Only one stretch of the data should be retyped: the lines from the line containing "朝日町 | 総数: 1,342 -> 842" through the line containing "泉町５丁目 | 女: 798 -> 504". Keep pictures out of it.

▸ Image comparison data
———
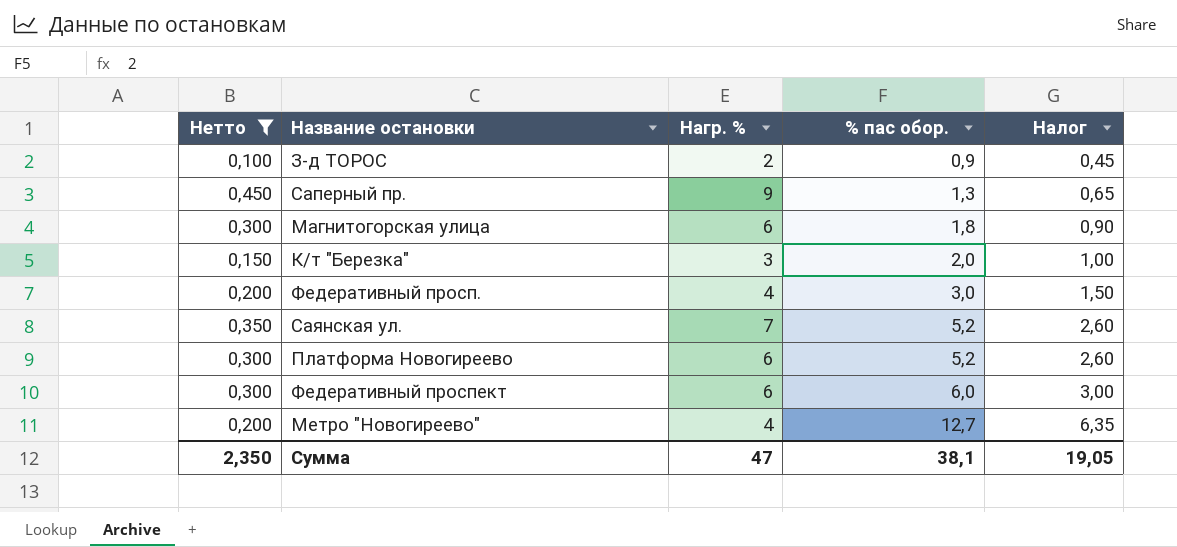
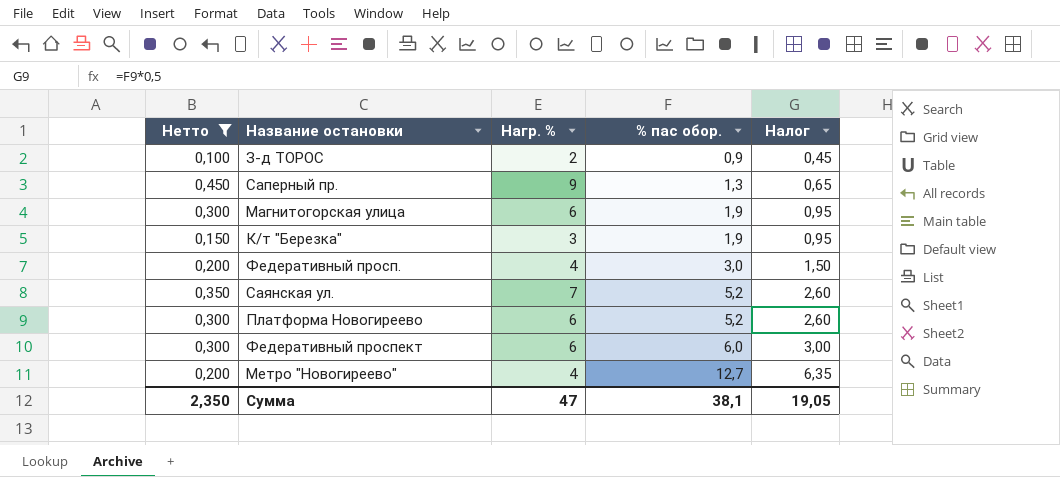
Магнитогорская улица | % пас обор.: 1,8 -> 1,9
Магнитогорская улица | Налог: 0,90 -> 0,95
К/т "Березка" | % пас обор.: 2,0 -> 1,9
К/т "Березка" | Налог: 1,00 -> 0,95

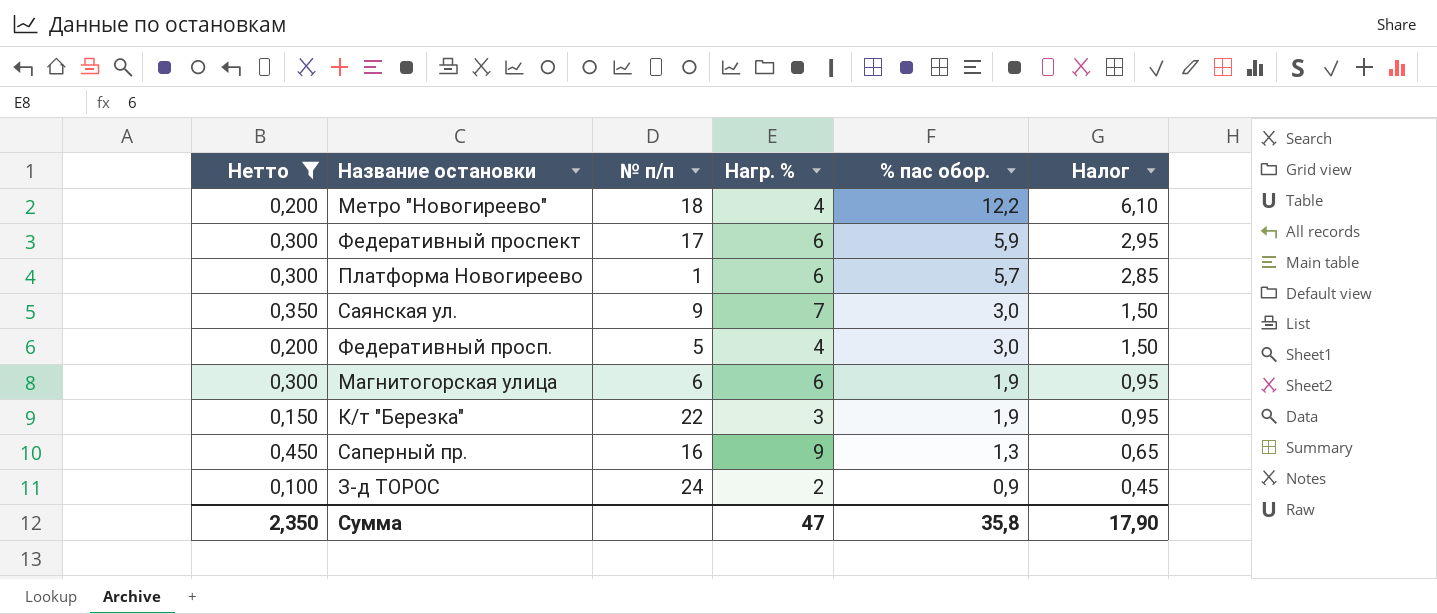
row order: % пас обор. ascending -> % пас обор. descending
column № п/п | position: none -> 3
Метро "Новогиреево" | % пас обор.: 12,7 -> 12,2
Метро "Новогиреево" | Налог: 6,35 -> 6,10
Федеративный проспект | % пас обор.: 6,0 -> 5,9
Федеративный проспект | Налог: 3,00 -> 2,95
Платформа Новогиреево | % пас обор.: 5,2 -> 5,7
Платформа Новогиреево | Налог: 2,60 -> 2,85
Саянская ул. | % пас обор.: 5,2 -> 3,0
Саянская ул. | Налог: 2,60 -> 1,50
Сумма | % пас обор.: 38,1 -> 35,8
Сумма | Налог: 19,05 -> 17,90

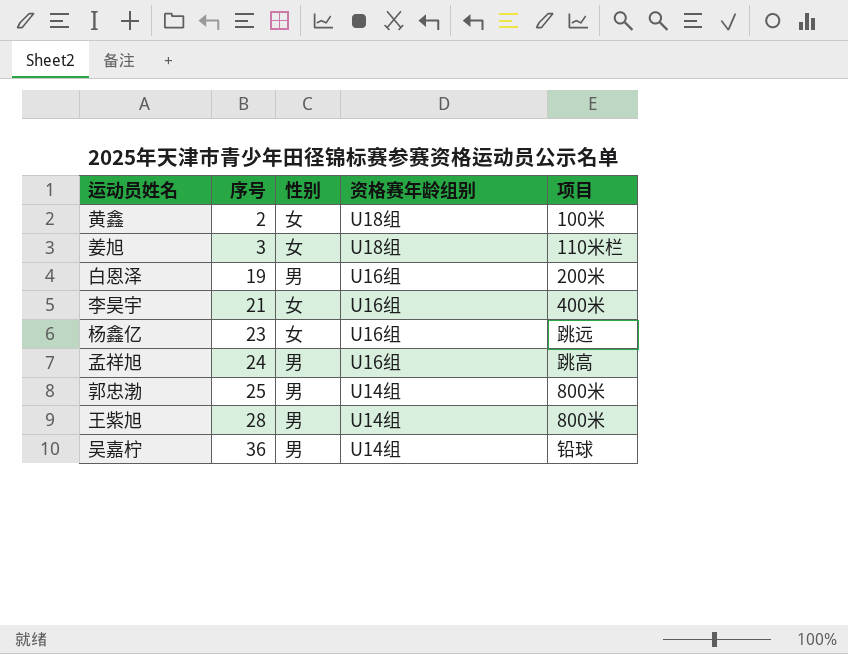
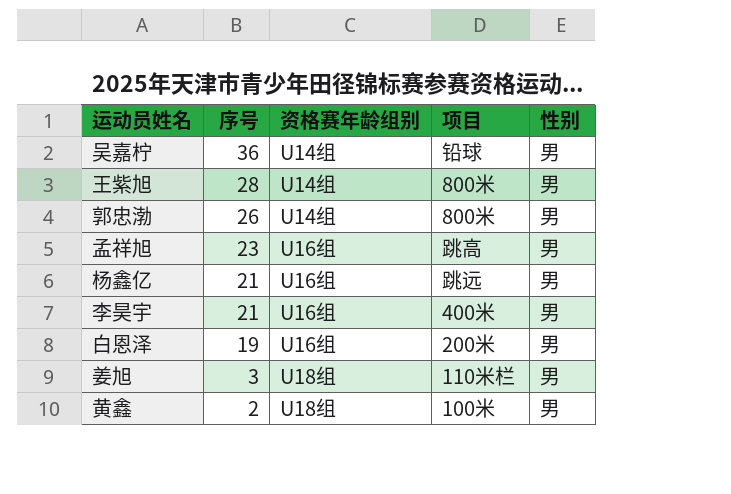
row order: 序号 ascending -> 序号 descending
column 性别 | position: 3 -> 5
郭忠渤 | 序号: 25 -> 26
孟祥旭 | 序号: 24 -> 23
杨鑫亿 | 序号: 23 -> 21
杨鑫亿 | 性别: 女 -> 男
李昊宇 | 性别: 女 -> 男
姜旭 | 性别: 女 -> 男
黄鑫 | 性别: 女 -> 男

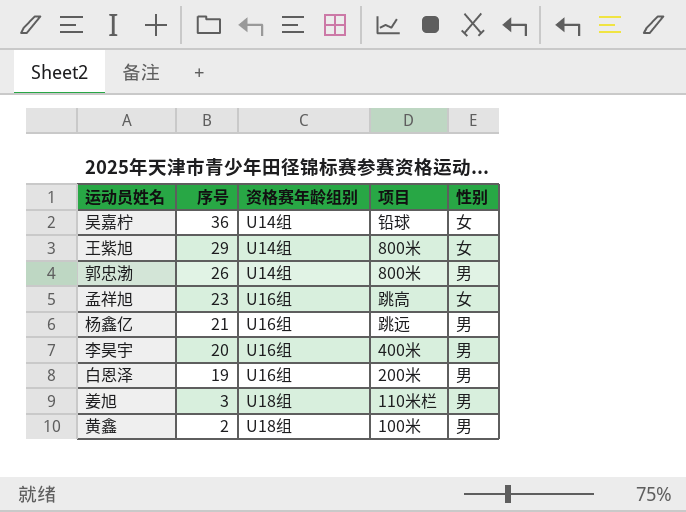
吴嘉柠 | 性别: 男 -> 女
王紫旭 | 序号: 28 -> 29
王紫旭 | 性别: 男 -> 女
孟祥旭 | 性别: 男 -> 女
李昊宇 | 序号: 21 -> 20

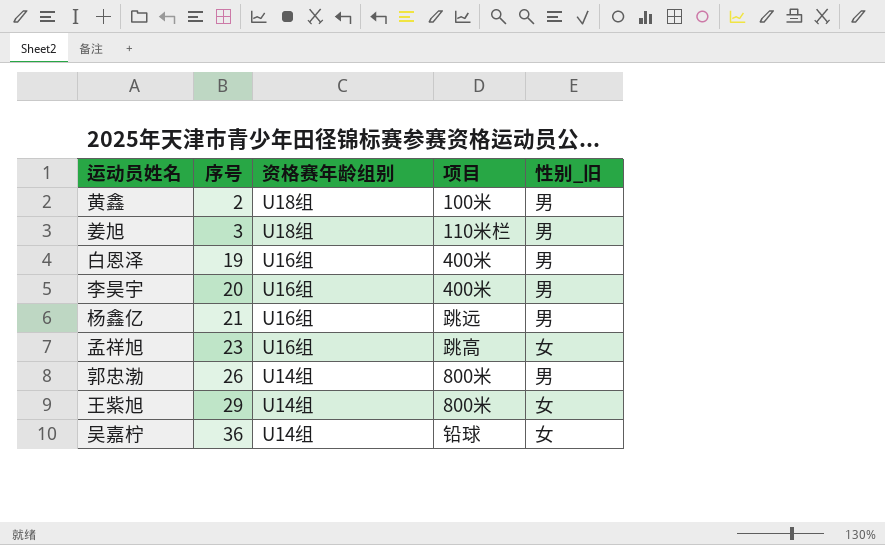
row order: 序号 descending -> 序号 ascending
column name: 性别 -> 性别_旧
白恩泽 | 项目: 200米 -> 400米

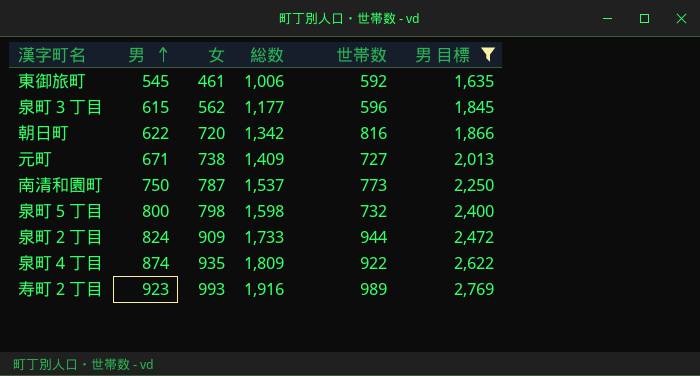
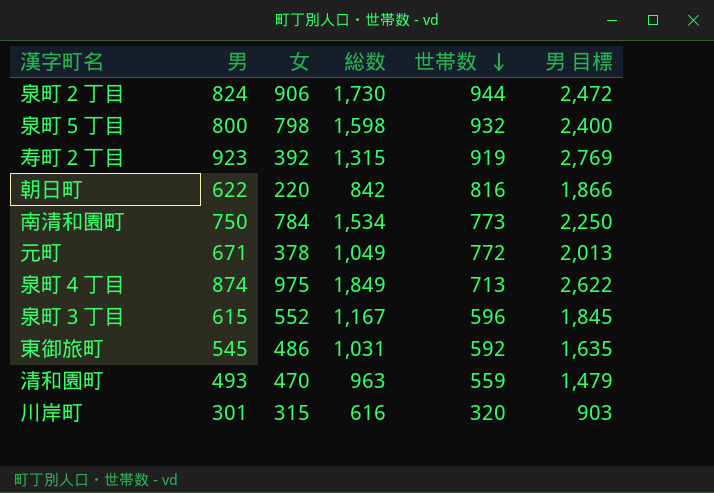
filter: 男 目標 >= 1,635 -> none
row order: 男 ascending -> 世帯数 descending
泉町２丁目 | 女: 909 -> 906
泉町２丁目 | 総数: 1,733 -> 1,730
泉町５丁目 | 世帯数: 732 -> 932
寿町２丁目 | 女: 993 -> 392
寿町２丁目 | 総数: 1,916 -> 1,315
寿町２丁目 | 世帯数: 989 -> 919
朝日町 | 女: 720 -> 220
朝日町 | 総数: 1,342 -> 842
南清和園町 | 女: 787 -> 784
南清和園町 | 総数: 1,537 -> 1,534
元町 | 女: 738 -> 378
元町 | 総数: 1,409 -> 1,049
元町 | 世帯数: 727 -> 772
泉町４丁目 | 女: 935 -> 975
泉町４丁目 | 総数: 1,809 -> 1,849
泉町４丁目 | 世帯数: 922 -> 713
泉町３丁目 | 女: 562 -> 552
泉町３丁目 | 総数: 1,177 -> 1,167
東御旅町 | 女: 461 -> 486
東御旅町 | 総数: 1,006 -> 1,031

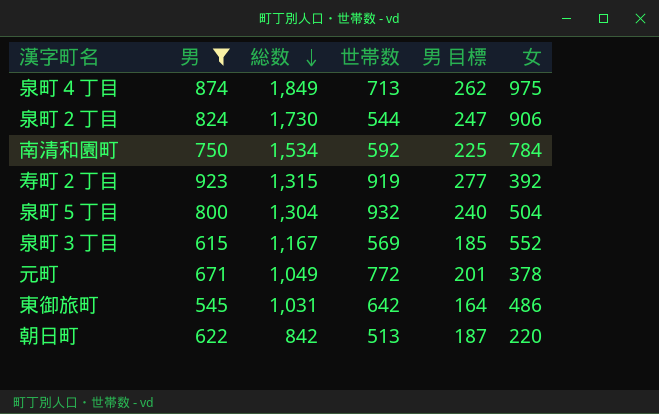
filter: none -> 男 >= 545
row order: 世帯数 descending -> 総数 descending
column 男 目標 | formula: [男] * 3 -> [男] * 0.3
column 女 | position: 3 -> 6
泉町２丁目 | 世帯数: 944 -> 544
南清和園町 | 世帯数: 773 -> 592
泉町５丁目 | 総数: 1,598 -> 1,304
泉町５丁目 | 女: 798 -> 504
泉町３丁目 | 世帯数: 596 -> 569
東御旅町 | 世帯数: 592 -> 642
朝日町 | 世帯数: 816 -> 513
———
▸ Task result
朝日町 | 総数: 1,342 -> 842
南清和園町 | 女: 787 -> 784
南清和園町 | 総数: 1,537 -> 1,534
元町 | 女: 738 -> 378
元町 | 総数: 1,409 -> 1,049
元町 | 世帯数: 727 -> 772
泉町４丁目 | 女: 935 -> 975
泉町４丁目 | 総数: 1,809 -> 1,849
泉町４丁目 | 世帯数: 922 -> 713
泉町３丁目 | 女: 562 -> 552
泉町３丁目 | 総数: 1,177 -> 1,167
東御旅町 | 女: 461 -> 486
東御旅町 | 総数: 1,006 -> 1,031

filter: none -> 男 >= 545
row order: 世帯数 descending -> 総数 descending
column 男 目標 | formula: [男] * 3 -> [男] * 0.3
column 女 | position: 3 -> 6
泉町２丁目 | 世帯数: 944 -> 544
南清和園町 | 世帯数: 773 -> 592
泉町５丁目 | 総数: 1,598 -> 1,304
泉町５丁目 | 女: 798 -> 504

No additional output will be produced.